Kathy Narrier is on a mission to help young people better understand the risk of liver and bowel cancer after her 34-year-old daughter passed away earlier this year.
In 2015, Nicole Yarran, from western Australia, had been feeling unwell for months — she was losing weight, feeling bloated, constipated and discovered blood in her stool.
“She had raised her concerns with her GP and was simply told that she was ‘too young for bowel cancer,’ and was diagnosed with irritable bowel syndrome (IBS),” Narrier told Unilad. Nicole was only 32 at the time, and she spoke with another doctor at the practice for confirmation.
“Her opinion was that Nicole was suffering from celiac, neither doctor performed any tests, no ultrasound or blood tests,” Narrier added.
Nicole was still sick when she fell pregnant with her third daughter, Alavi. But when she went in for a routine ultrasound, doctors discovered “eight golf ball-sized tumours” on her liver.
On Christmas Eve 2015, Nicole was diagnosed with metastatic colorectal cancer. She started treatment three days later.
“If the doctor had only listened to her symptoms and requested a stool sample or full blood count, at least they would have found it in 2014, because it was the pregnancy that aspirated the cancer, it literally fed the tumours,” Narrier said.
“Nicole was a warrior during her ordeal, she got angry at the sight of tears, and yes she hid the majority of her prognosis, it was not until she developed fluid that it became apparent that we were on borrowed time.”
In September 2017, less than two years after her diagnosis, Nicole passed away. Her last wish was to help raise awareness about cancer in young people, and her mom is fulfilling her request.

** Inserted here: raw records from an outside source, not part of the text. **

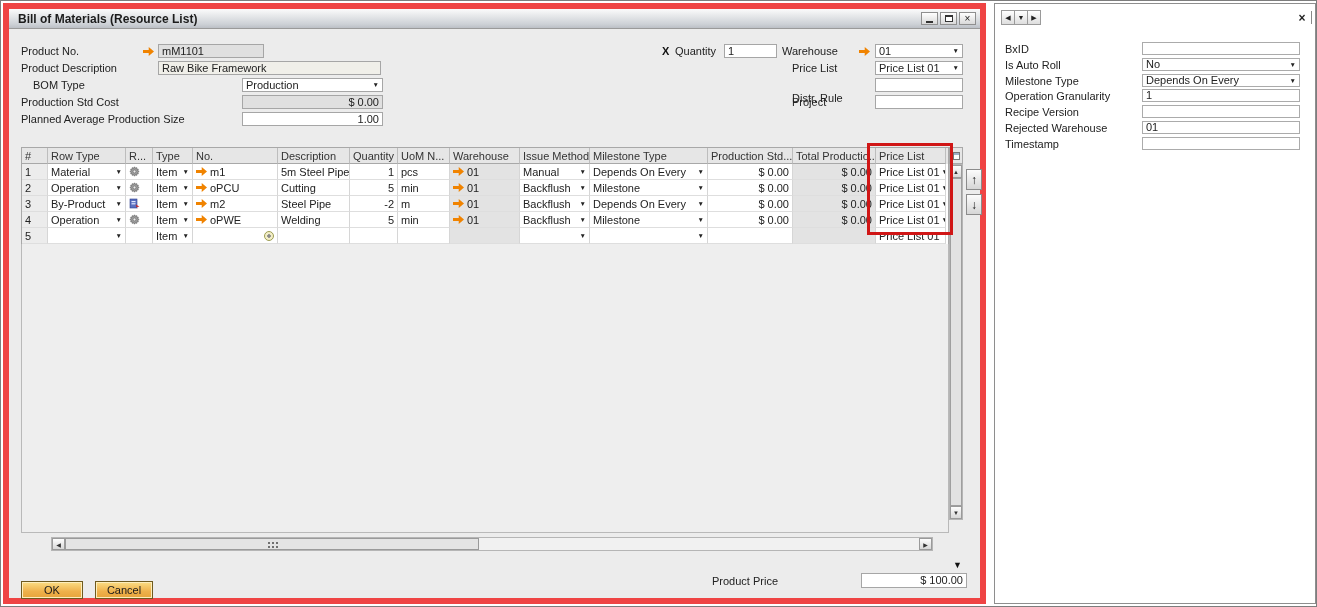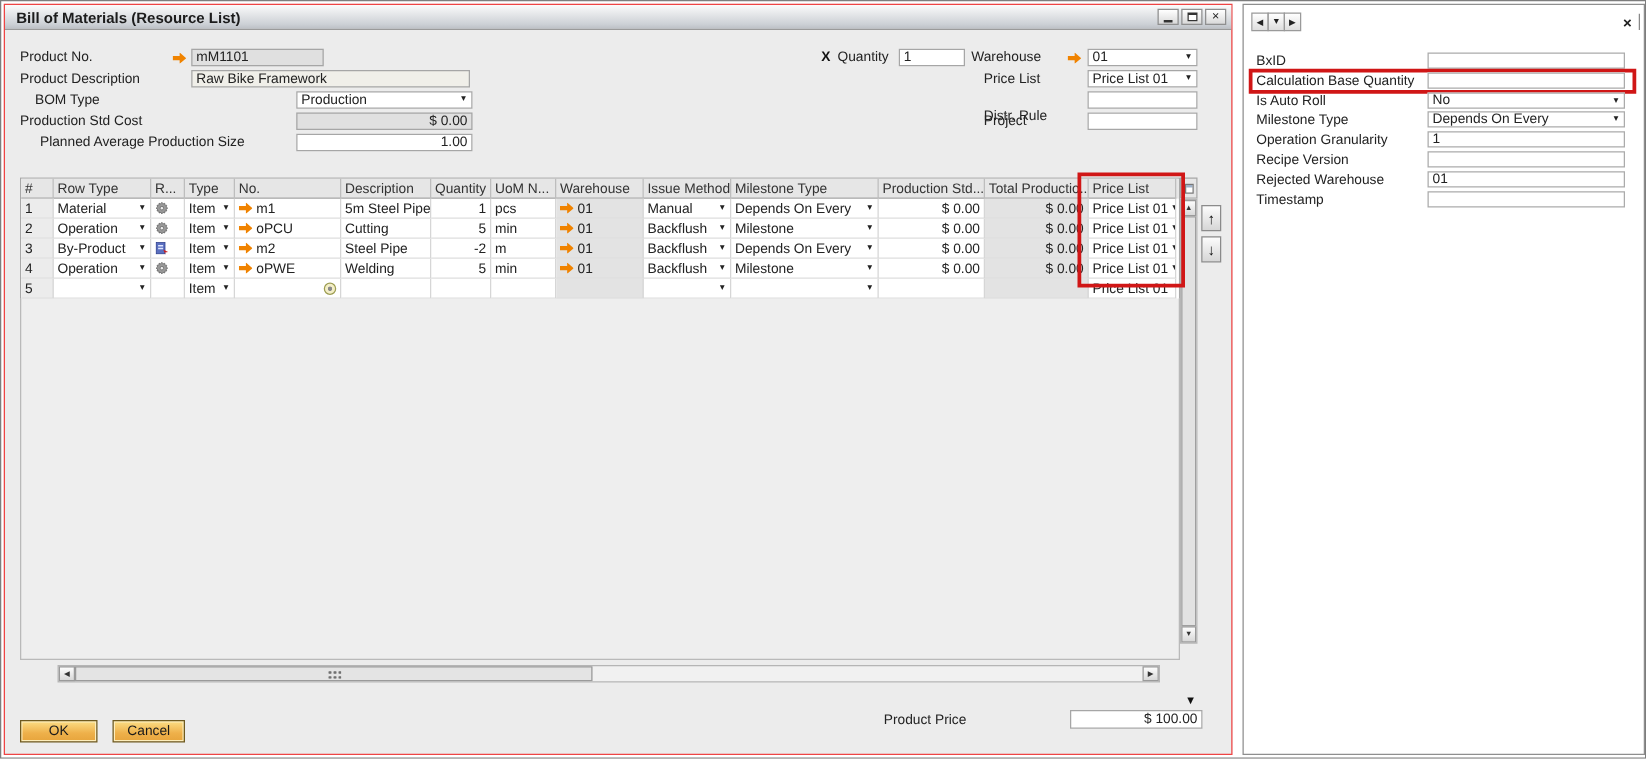"Bill of Materials (Resource List)" .main-window { border: 1px solid #ef4444 -> 6px solid #ef4444 }
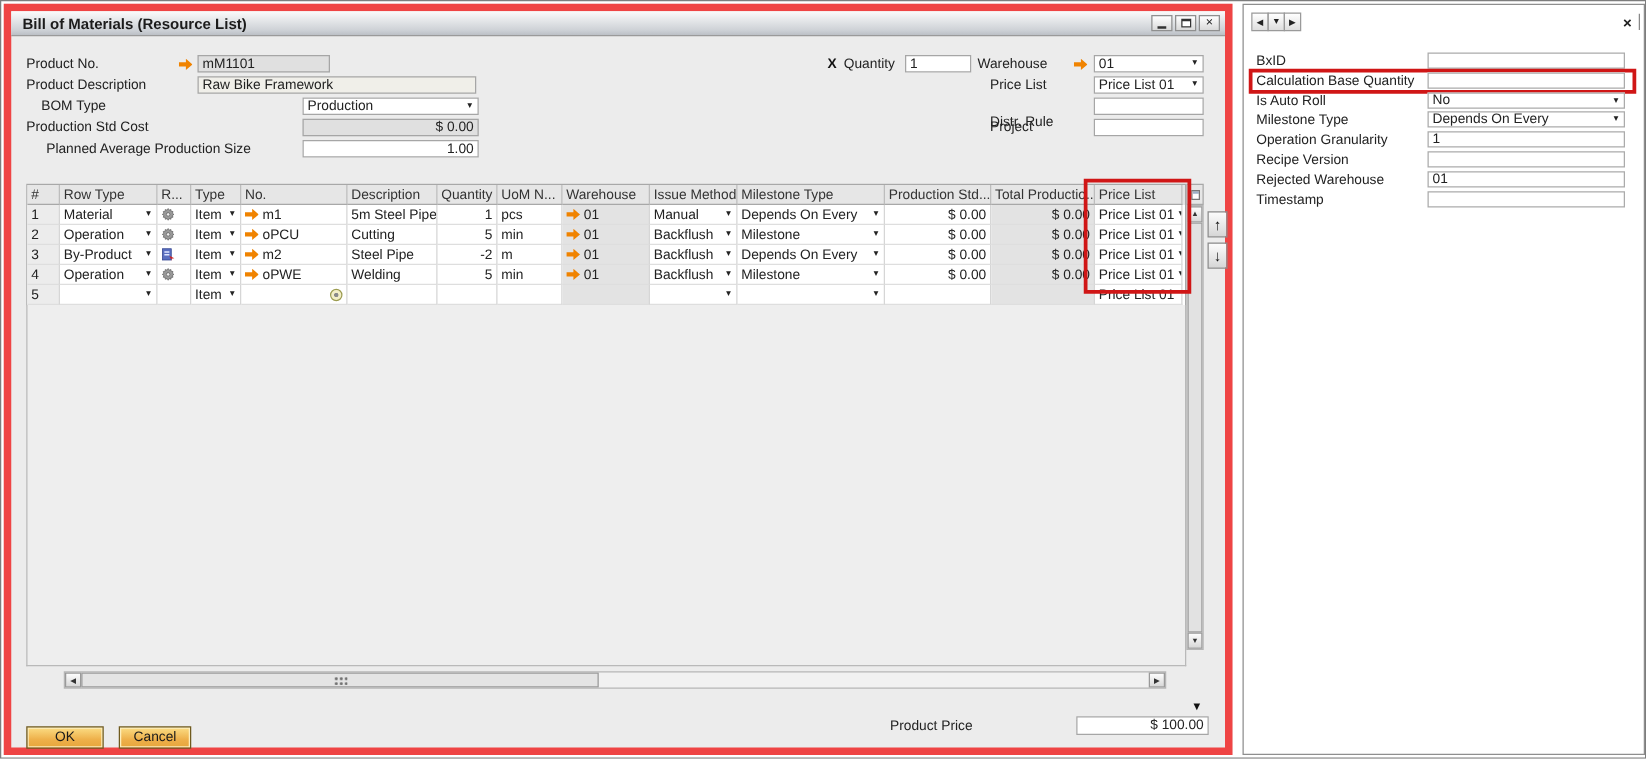"Calculation Base Quantity" div.prow { html: <div> <span>Calculation Base Quantity</span> <span> <span></span> </span> </div> -> none }
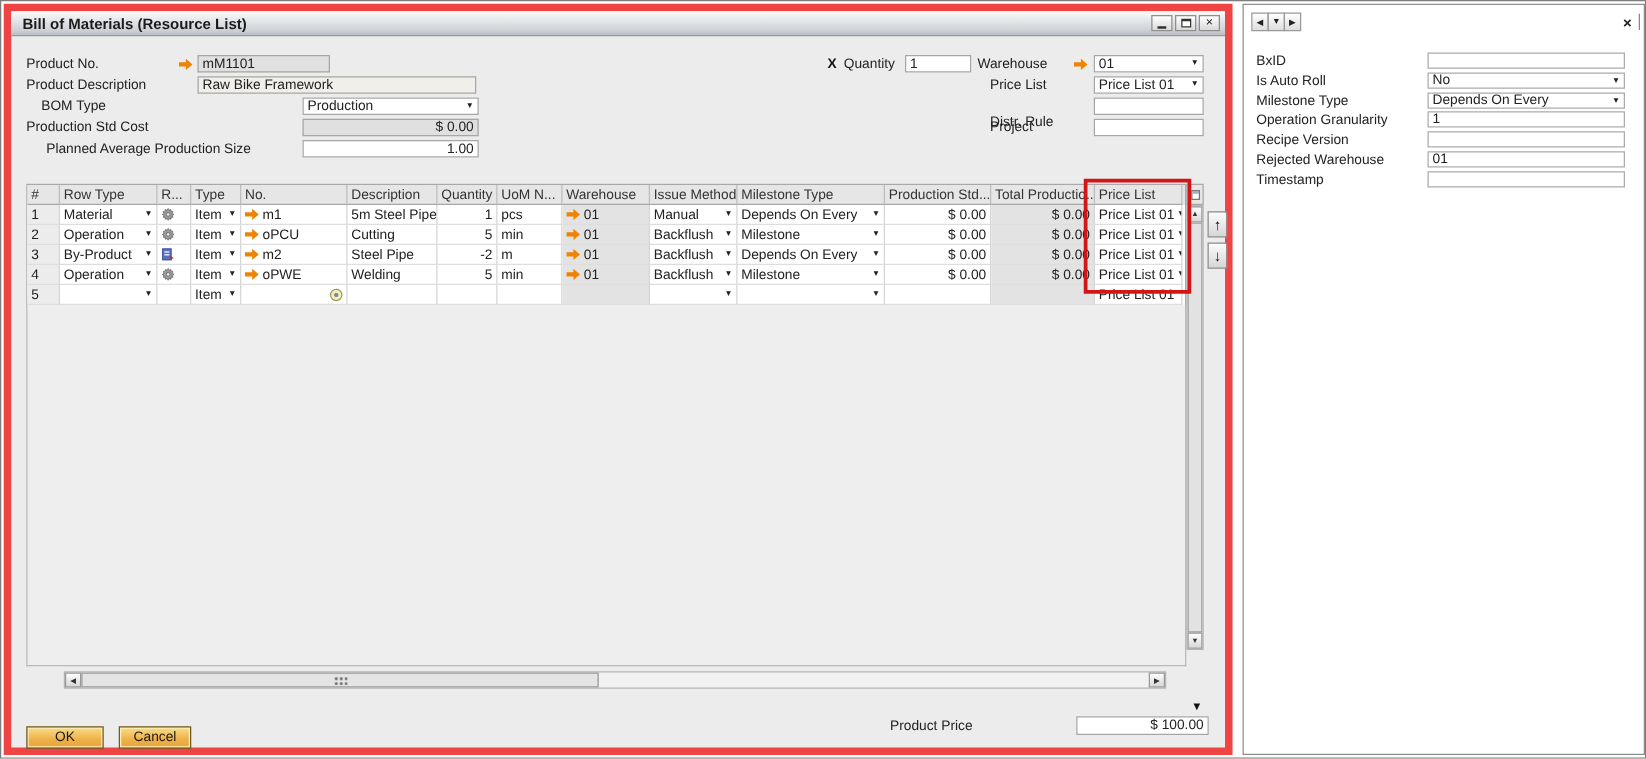"Planned Average Production Size" span.lbl { left: 28px -> 12px }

She is reminding practitioners to respect the opinions of their patients — to listen to what their gut tells them, “because more than often, its the first initial gut instinct that can prevent the negative outcome,” and possibly prevent the death of a loved one.
“I am asking for help to share Nicole’s story so that other young women and men that know their bodies and know that there is something wrong,” Narrier concluded.
“Fight to continually ask for further tests, ask for a second opinions because if you don’t it could literally cost you your life, and no family needs to suffer the heartache of losing a young member of their family.”